Tag Archives: travel

The Motorcycle Diaries: Notes on a Latin American Journey

I just finished reading The Motorcycle Diaries by Che Guevara, and what a ride it was. At first I was thinking that there’s not a lot to say about this book that hasn’t already been said. However, I was wondering how useful it would be to contextualize Guevara’s narrative as a travel story, instead of as some sort of pre-Communist-manifesto. Surely many of Guevara’s revolutionary ideas, such as his opinions on public healthcare, can be attributed to experiences he had on his cross-continental journey. But politicizing aside–how epic of an adventure did Che and his travel partner REALLY have? Is it at all comparable to some of the greater gems of travel literature, such as Kerouac’s On the Road?

Obviously, Guevara’s prose is much less wax poetic than Kerouac’s, although that’s difficult for me to say since it’s been translated into English. It’s entirely possible (probable?) that in his native language, Che’s musings were as eloquent, humorous, and original as the ones we read in Kerouac’s account. Here are a few of my favorite quotes:

“For me, the sea has always been a confidant, a friend absorbing all it is told and never revealing those secrets; always giving the best advice–its meaningful noises can be interpreted any way you choose.” (page 34)

“In the half-light that surrounded us, phantoms swirled around and around but ‘she’ would not appear. I still believed I loved her until this moment, when I realized I felt nothing.” (page 54)

“As if patiently dissecting, we pry into dirty stairways and dark recesses, talking to the swarms of beggars; we plumb the city’s depths, the miasmas draw us in. Our distended nostrils inhale the poverty with sadistic intensity.” (page 69)

Che with motorcycle, taken from Google Image Search.

Each section of the novel is also poetically titled, examples: “Ever northward,” “Toward the navel of the world,” and “And now, I feel my great roots unearth, free and…” The emotions of the wide-eyed, excited young doctor come through easily in the prose. The entire last section, “A note in the margin,” is one of the most beautiful pieces of reflection I’ve read in a long time.

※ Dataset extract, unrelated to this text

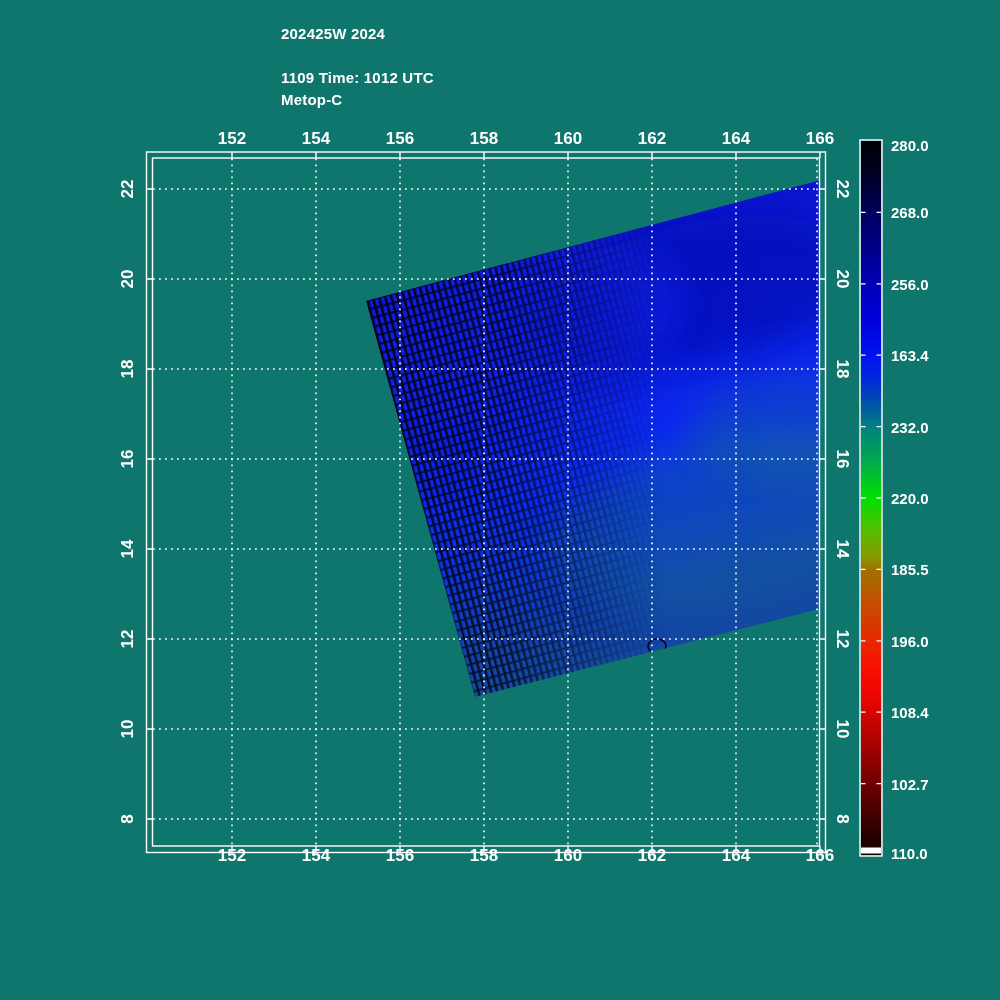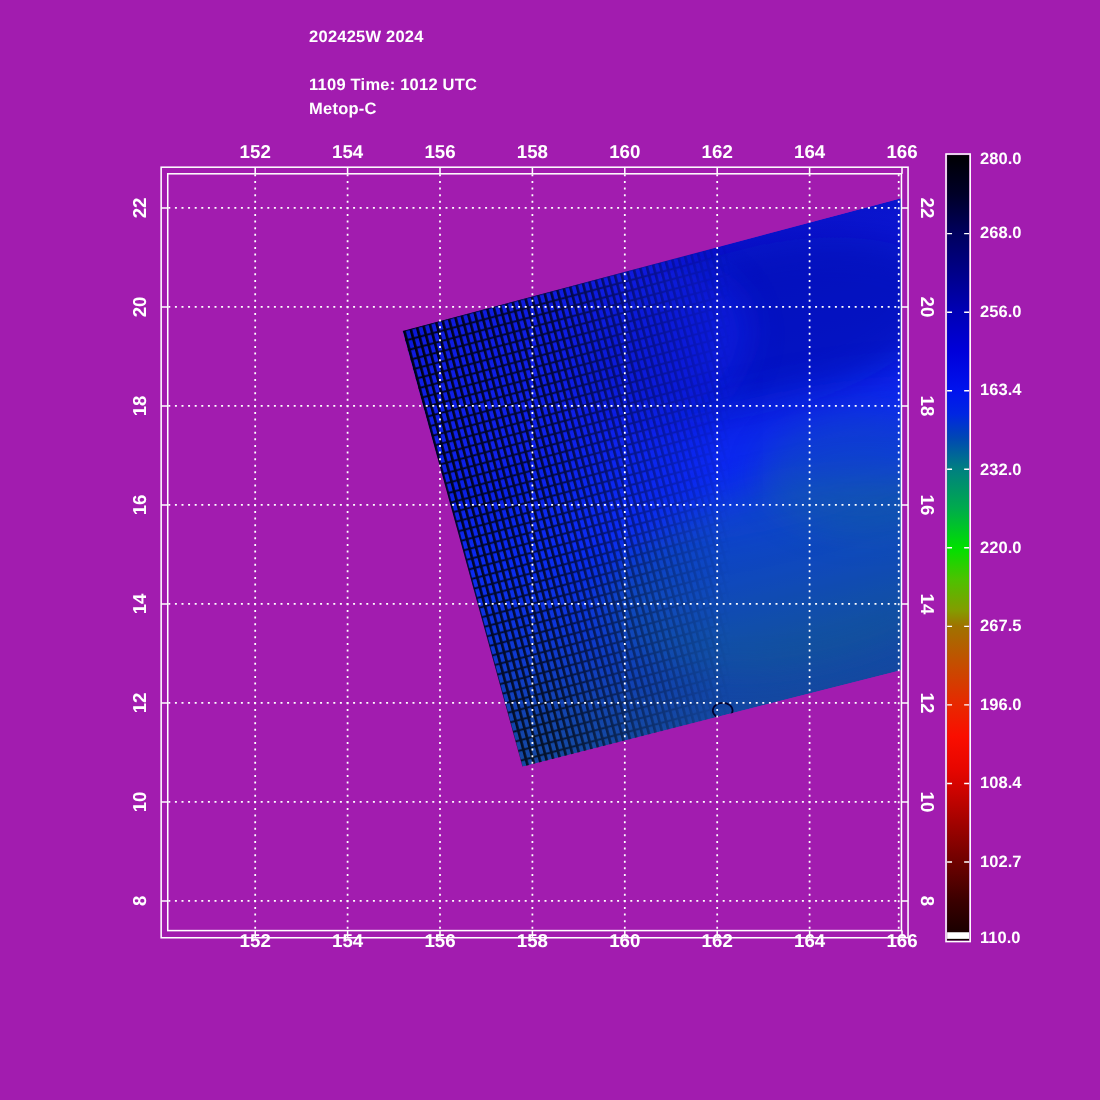"202425W 2024" #canvas { background: #a21caf -> #0f766e }
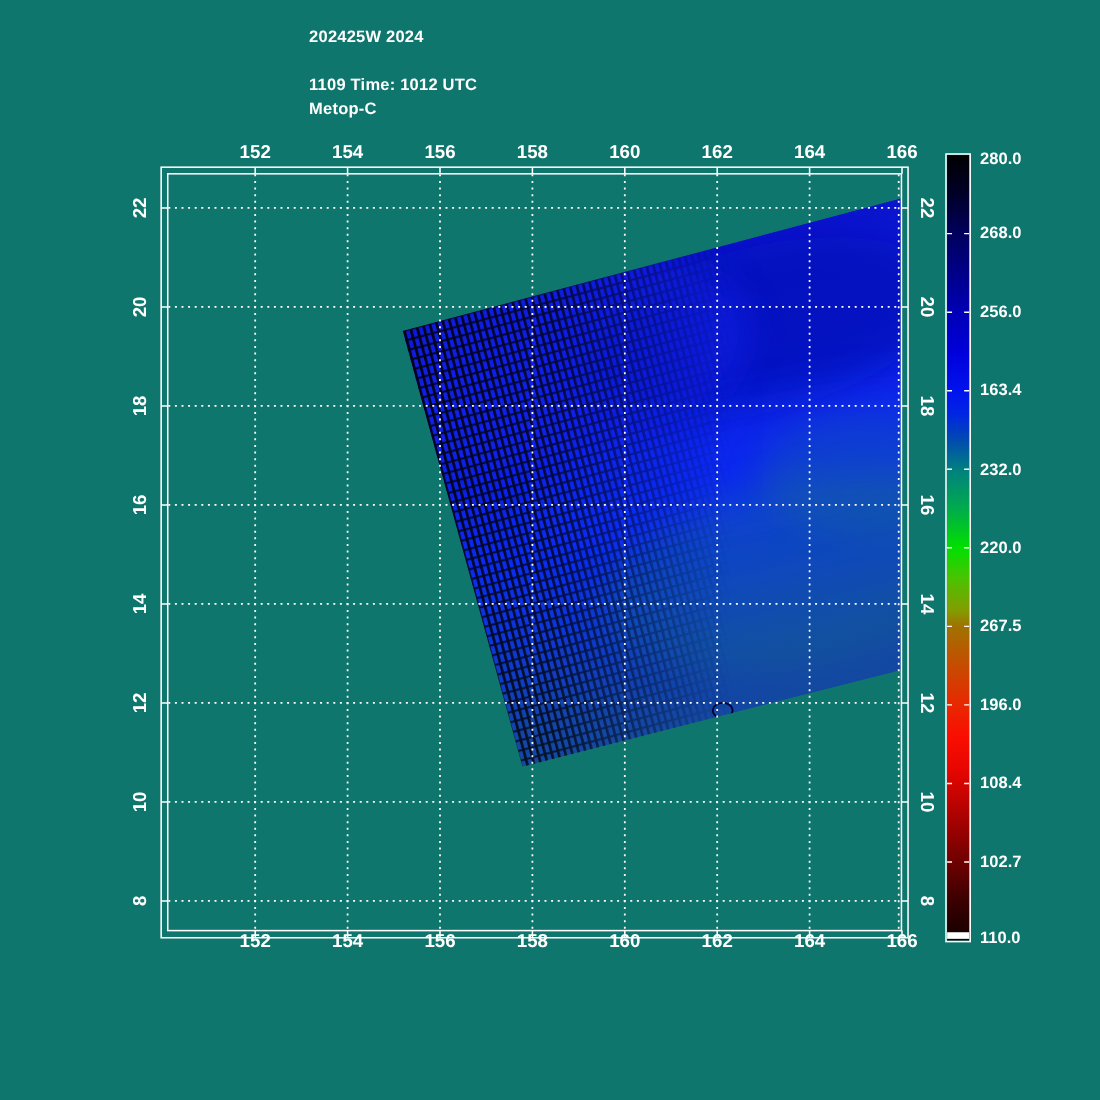"267.5" span.cbl { text: 267.5 -> 185.5 }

The edition of the novel that I have, published by Ocean Press, would be particularly useful as a classroom set, and could be taught in a middle school language arts class. I think Guevara’s first-person account could be a great addition to a unit on Latin American or non-English speaking authors. It could also be useful in the context of nonfiction/biographical writing, travel literature (as I mentioned above), or in a historical/political unit about Latin America and Che himself. It’s a very flexible book.

It also lends itself to classroom use because of its vignette-style organization. It’s not broken down into individual chapters, but rather short narrative expositions that are never more than five or six pages long (i.e. could be easily excerpted, photo-copied, and distributed to students, if you want to include the book in your unit but don’t have time to read the entire thing.) Additionally, and maybe most importantly for students, there’s a lot of supplementary contextualization in the Ocean Press edition, including a map and timeline of Che and Alberto’s journey that could be photo-copied, enlarged, and displayed on a bulletin board. It also has an entire section of *gasp* pictures!

But back to the meat of the book. I imagine it’s hard for anyone reading this blog–someone sitting in a comfortable, air-conditioned room, linked up to wireless internet–to imagine what the breadth of Guevara’s travels must have been like. But the one thing I found somewhat unsettling about Che’s writing was his constant complaining about his asthmatic condition. I’m using the word unsettling for a reason–it didn’t annoy me, and certainly was relevant to his discussion about his experiences–but I kept wondering how the hell he didn’t die. From what he writes, you get the impression that his asthma was really, really bad, and certainly the sub-par medical conditions from both traveling and traveling in such underdeveloped countries didn’t help. It seemed like every other day he was having an asthma attack and was completely incapacitated. It made me even more in awe of his commitment to his journey…most people with such a debilitating medical condition wouldn’t have even considered such a grand undertaking.

I’ll try to write more on how to incorporate The Motorcycle Diaries into an English or humanities classroom later. I think I’d most likely use it to highlight a fun example of creative nonfiction to middle schoolers. Kids could see it as an example of how they can write about their own incredible journeys, using figurative language and sociopolitical theme. How would you use it?

Whether or not you agree with his “politics,” you can’t deny that Che was a great revolutionary, and someone to be admired.